╭─ AVAILABLE DATA

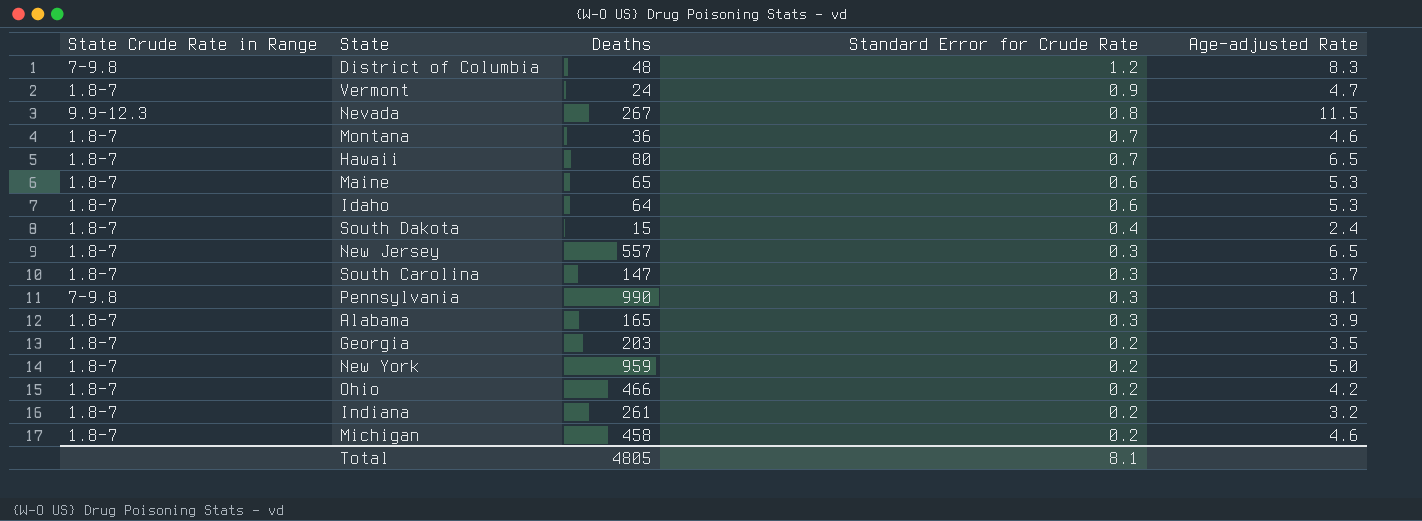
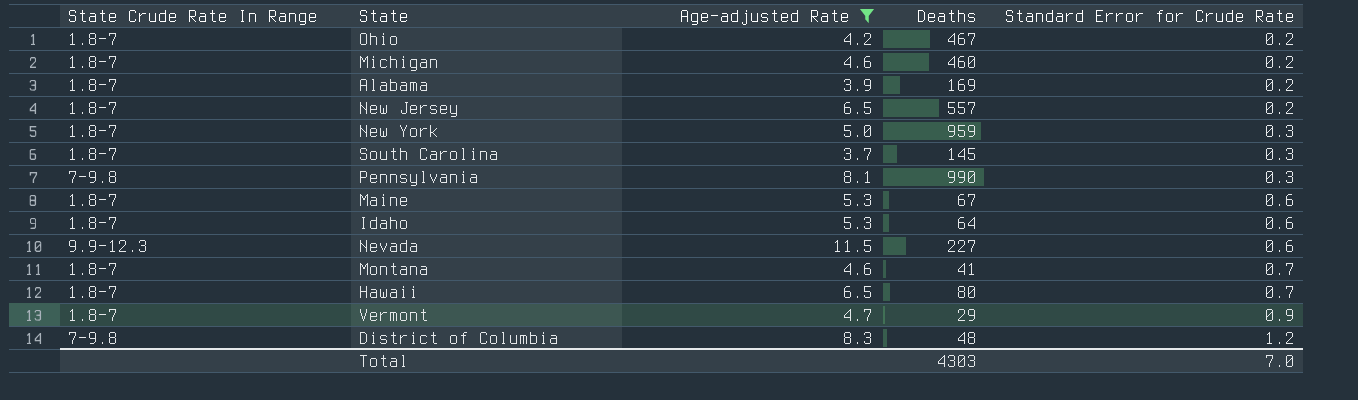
filter: none -> Age-adjusted Rate >= 3.7
row order: Standard Error for Crude Rate descending -> Standard Error for Crude Rate ascending
column name: State Crude Rate in Range -> State Crude Rate In Range
column Age-adjusted Rate | position: 5 -> 3
Ohio | Deaths: 466 -> 467
Michigan | Deaths: 458 -> 460
Alabama | Deaths: 165 -> 169
Alabama | Standard Error for Crude Rate: 0.3 -> 0.2
New Jersey | Standard Error for Crude Rate: 0.3 -> 0.2
New York | Standard Error for Crude Rate: 0.2 -> 0.3
South Carolina | Deaths: 147 -> 145
Maine | Deaths: 65 -> 67
Nevada | Deaths: 267 -> 227
Nevada | Standard Error for Crude Rate: 0.8 -> 0.6
Montana | Deaths: 36 -> 41
Vermont | Deaths: 24 -> 29
Total | Deaths: 4805 -> 4303
Total | Standard Error for Crude Rate: 8.1 -> 7.0

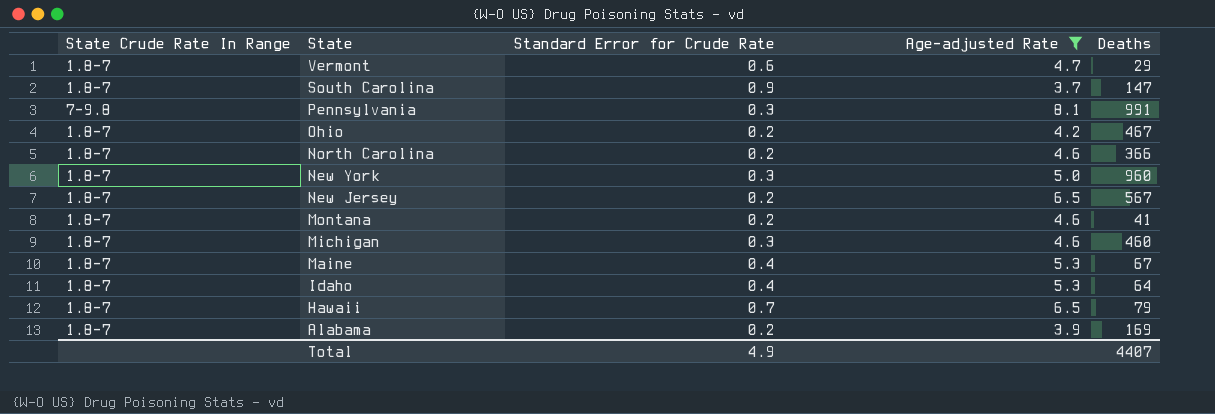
row order: Standard Error for Crude Rate ascending -> State descending
column Standard Error for Crude Rate | position: 5 -> 3
row Nevada: 9.9–12.3 | 11.5 | 227 | 0.6 -> none
row District of Columbia: 7–9.8 | 8.3 | 48 | 1.2 -> none
Vermont | Standard Error for Crude Rate: 0.9 -> 0.6
South Carolina | Standard Error for Crude Rate: 0.3 -> 0.9
South Carolina | Deaths: 145 -> 147
Pennsylvania | Deaths: 990 -> 991
row North Carolina: none -> 1.8–7 | 0.2 | 4.6 | 366
New York | Deaths: 959 -> 960
New Jersey | Deaths: 557 -> 567
Montana | Standard Error for Crude Rate: 0.7 -> 0.2
Michigan | Standard Error for Crude Rate: 0.2 -> 0.3
Maine | Standard Error for Crude Rate: 0.6 -> 0.4
Idaho | Standard Error for Crude Rate: 0.6 -> 0.4
Hawaii | Deaths: 80 -> 79
Total | Standard Error for Crude Rate: 7.0 -> 4.9
Total | Deaths: 4303 -> 4407

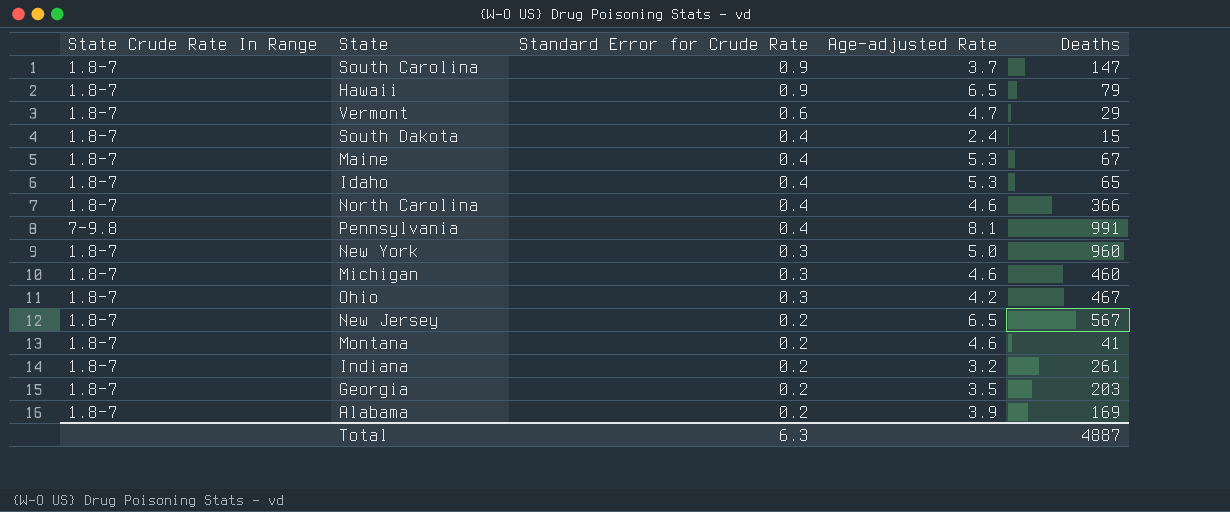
filter: Age-adjusted Rate >= 3.7 -> none
row order: State descending -> Standard Error for Crude Rate descending
Hawaii | Standard Error for Crude Rate: 0.7 -> 0.9
Idaho | Deaths: 64 -> 65
North Carolina | Standard Error for Crude Rate: 0.2 -> 0.4
Pennsylvania | Standard Error for Crude Rate: 0.3 -> 0.4
Ohio | Standard Error for Crude Rate: 0.2 -> 0.3
Total | Standard Error for Crude Rate: 4.9 -> 6.3
Total | Deaths: 4407 -> 4887

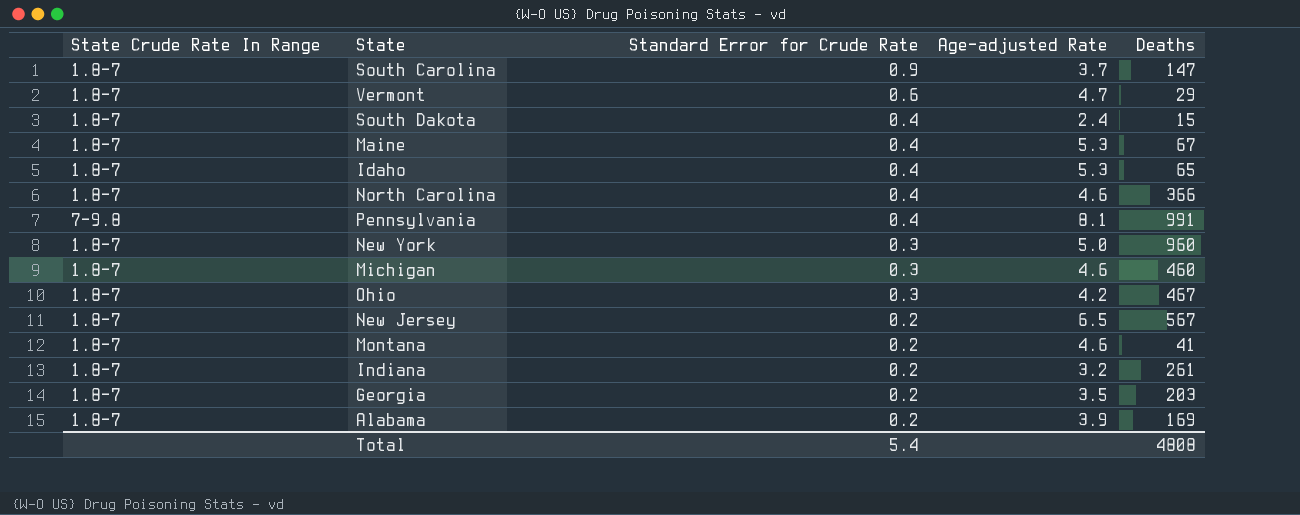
row Hawaii: 1.8–7 | 0.9 | 6.5 | 79 -> none
Total | Standard Error for Crude Rate: 6.3 -> 5.4
Total | Deaths: 4887 -> 4808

╰─

* TASK OBJECTIVE:
What the answer needs is every line from the one with "South Carolina | Standard" through the last line of the data, reproduced word for word and with pictures omitted.

* EXPECTED ANSWER:
South Carolina | Standard Error for Crude Rate: 0.3 -> 0.9
South Carolina | Deaths: 145 -> 147
Pennsylvania | Deaths: 990 -> 991
row North Carolina: none -> 1.8–7 | 0.2 | 4.6 | 366
New York | Deaths: 959 -> 960
New Jersey | Deaths: 557 -> 567
Montana | Standard Error for Crude Rate: 0.7 -> 0.2
Michigan | Standard Error for Crude Rate: 0.2 -> 0.3
Maine | Standard Error for Crude Rate: 0.6 -> 0.4
Idaho | Standard Error for Crude Rate: 0.6 -> 0.4
Hawaii | Deaths: 80 -> 79
Total | Standard Error for Crude Rate: 7.0 -> 4.9
Total | Deaths: 4303 -> 4407

filter: Age-adjusted Rate >= 3.7 -> none
row order: State descending -> Standard Error for Crude Rate descending
Hawaii | Standard Error for Crude Rate: 0.7 -> 0.9
Idaho | Deaths: 64 -> 65
North Carolina | Standard Error for Crude Rate: 0.2 -> 0.4
Pennsylvania | Standard Error for Crude Rate: 0.3 -> 0.4
Ohio | Standard Error for Crude Rate: 0.2 -> 0.3
Total | Standard Error for Crude Rate: 4.9 -> 6.3
Total | Deaths: 4407 -> 4887

row Hawaii: 1.8–7 | 0.9 | 6.5 | 79 -> none
Total | Standard Error for Crude Rate: 6.3 -> 5.4
Total | Deaths: 4887 -> 4808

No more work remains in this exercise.